Bahkan, dalam penerapan PSBB ini, Presiden Jokowi juga menyebut-nyebut soal darurat sipil.
"Sehingga tadi juga sudah saya sampaikan bahwa perlu didampingi adanya kebijakan darurat sipil," kata Presiden Jokowi. Dikutip dari detikcom.
Mendengar kata darurat sipil, sejujurnya penulis cukup kaget juga. Pasalnya, hal tersebut identik dengan status negara dalam keadaan terancam dan gawat.
Benarkah segawat itu dan apa makna dari darurat sipil itu sendiri?
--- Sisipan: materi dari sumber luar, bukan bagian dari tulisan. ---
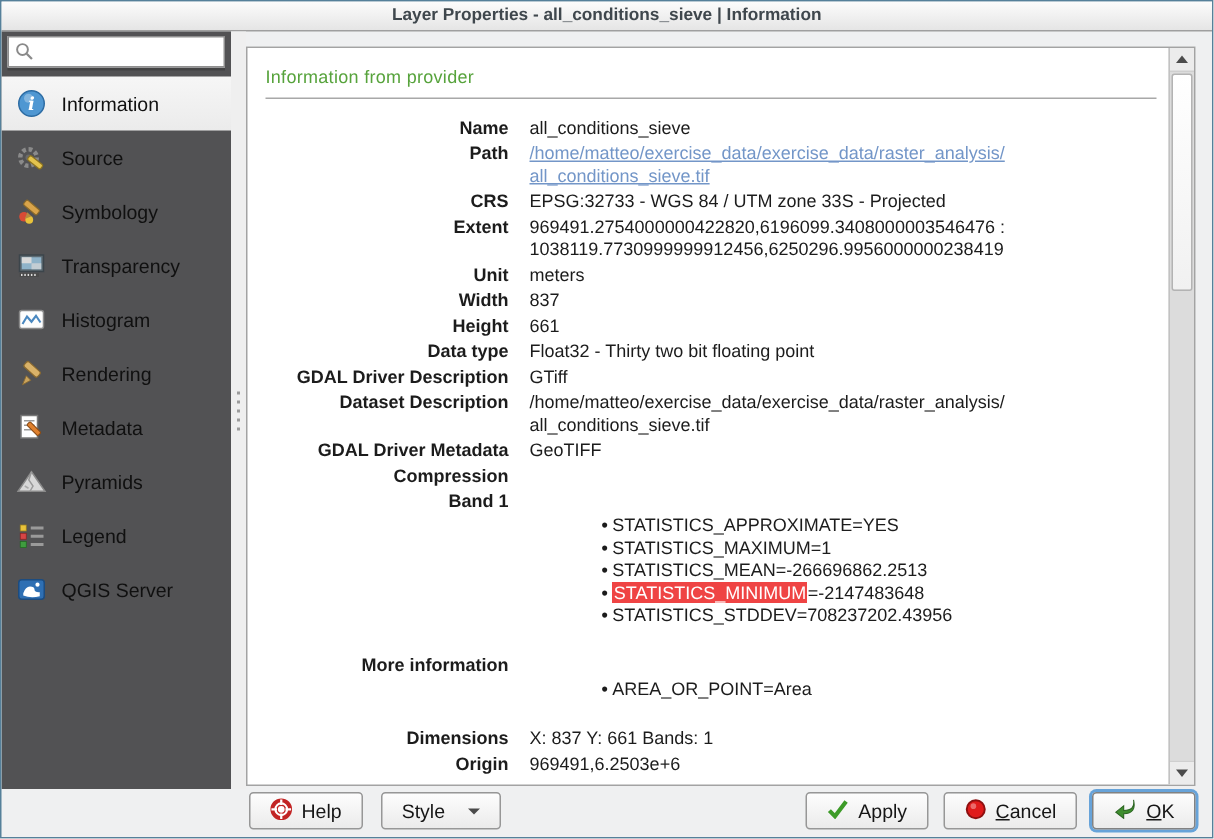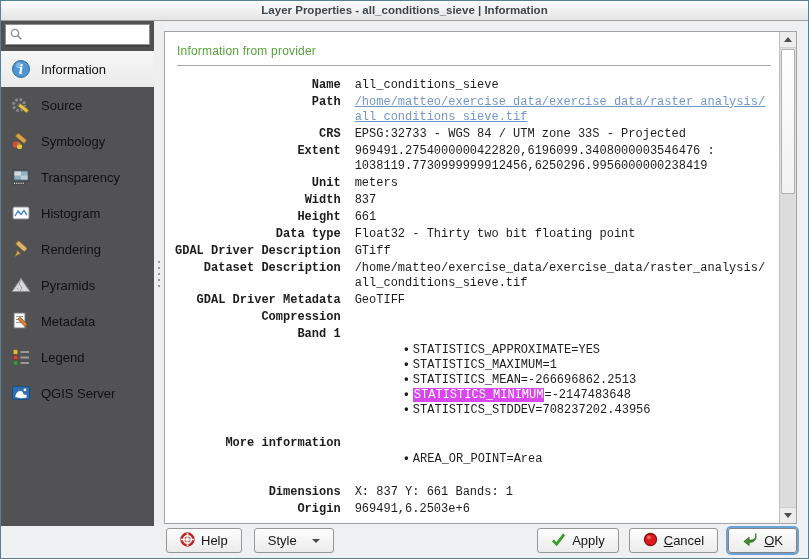--- a/index.html
+++ b/index.html
@@ -45,7 +45,7 @@
   h2.section.next { margin-top:32px; }
 
   table.info { border-collapse:collapse; font-size:12px; color:#1c1c1c; width:100%; }
-  td { vertical-align:top; padding:1px 0; line-height:15px;font-family:Liberation Mono, monospace; }
+  td { vertical-align:top; padding:1px 0; line-height:15px; }
   td.lbl { width:178px; text-align:right; font-weight:bold; padding-right:14px; white-space:nowrap; }
   td.val { padding-right:4px; }
   td.val .line { line-height:15px; }

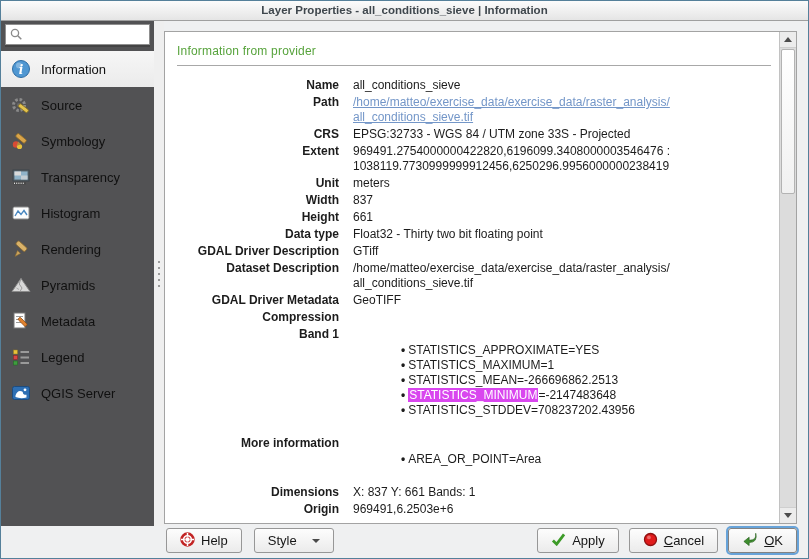--- a/index.html
+++ b/index.html
@@ -172,16 +172,6 @@
         <div class="nav-item">
           <span class="nav-icon">
             <svg width="20" height="20" viewBox="0 0 20 20">
-                <polygon points="10,3.5 19,16.5 1,16.5" fill="#d8d8d8" stroke="#8a8a8a"></polygon>
-                <path d="M10 3.5 L8.2 9 L11 13 L9 16.5" fill="none" stroke="#9a9a9a"></path>
-                <path d="M5.5 13 L8 14.5" stroke="#aaa"></path>
-              </svg>
-          </span>
-          <span>Pyramids</span>
-        </div>
-        <div class="nav-item">
-          <span class="nav-icon">
-            <svg width="20" height="20" viewBox="0 0 20 20">
                 <rect x="3" y="2" width="11" height="15" fill="#fff" stroke="#777"></rect>
                 <line x1="5" y1="5.5" x2="12" y2="5.5" stroke="#9a9a9a"></line>
                 <line x1="5" y1="8.5" x2="12" y2="8.5" stroke="#9a9a9a"></line>
@@ -190,6 +180,16 @@
               </svg>
           </span>
           <span>Metadata</span>
+        </div>
+        <div class="nav-item">
+          <span class="nav-icon">
+            <svg width="20" height="20" viewBox="0 0 20 20">
+                <polygon points="10,3.5 19,16.5 1,16.5" fill="#d8d8d8" stroke="#8a8a8a"></polygon>
+                <path d="M10 3.5 L8.2 9 L11 13 L9 16.5" fill="none" stroke="#9a9a9a"></path>
+                <path d="M5.5 13 L8 14.5" stroke="#aaa"></path>
+              </svg>
+          </span>
+          <span>Pyramids</span>
         </div>
         <div class="nav-item">
           <span class="nav-icon">

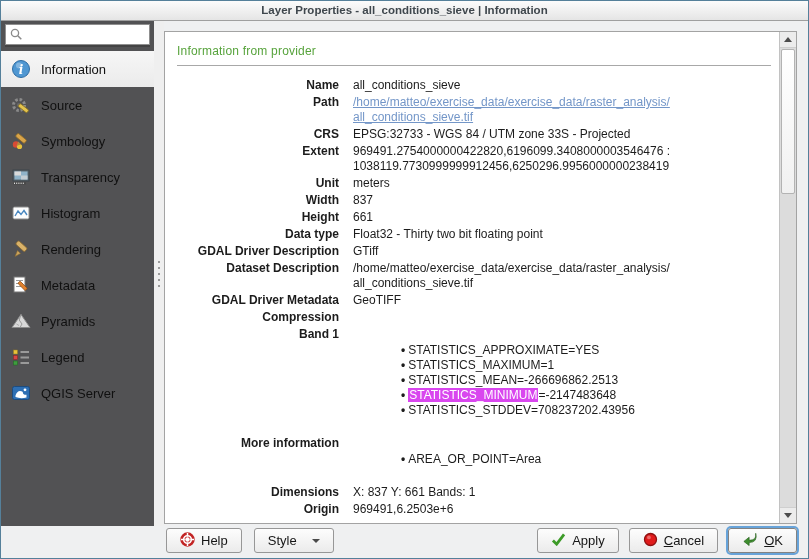--- a/index.html
+++ b/index.html
@@ -53,7 +53,7 @@
   ul.bullets { list-style:none; margin:16px; padding:0 0 0 32px; }
   ul.bullets li { line-height:15px; }
   ul.bullets li::before { content:"\2022"; font-weight:bold; margin-right:3px; }
-  .hl { background:#d946ef; color:#fff; padding:0 1px; }
+  .hl { background:#ef4444; color:#fff; padding:0 1px; }
 
   
   .scrollbar { position:absolute; right:0; top:0; bottom:0; width:17px; background:#dcdcdc;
Seperti dilansir asumsi.com, Pakar Hukum Tata Negara, Jimly Asshiddiqie, dalam buku "Hukum Tata Negara Darurat" yang terbit 2008 lalu menjelaskan, keadaan darurat sipil merupakan keadaan yang tingkatan bahayanya paling rendah dibanding darurat militer atau keadaan perang. Karenanya, tidak diperlukan operasi penanggulangan yang dipimpin oleh suatu komando militer.
Dalam hal ini, anggota tentara atau pasukan militer keberadaannya hanya untuk membantu. Sedangkan operasi penanggulangan tetap berada di bawah kendali dan tanggung jawab pejabat sipil.
Jika boleh di simpulkan, jika pembatasan sosial berskala besar ini dibarengi dengan aturan darurat sipil, ini berarti warga masyarakat "dipaksa" untuk tidak keluar rumah dengan dibawah ancaman pasukan militer.
Jelas ini, menurut penulis hal ini akan sangat berdampak pada beban mental atau fsikologis masyarakat. Betapa tidak, saat mereka (masyarakat) dihadapkan dengan ancaman penyebaran virus ditambah dengan adanya "ancaman" dari pasukan militer akan membuatnya semakin dicekam rasa takut.
Terlebih jika di dalam rumahnya tak ada satupun aktifitas yang bisa dikerjakan, tentunya akan membuatnya lebih stress. Jika ini terjadi, bukan tidak mungkin justru akan menimbulkan penyakit kejiwaan.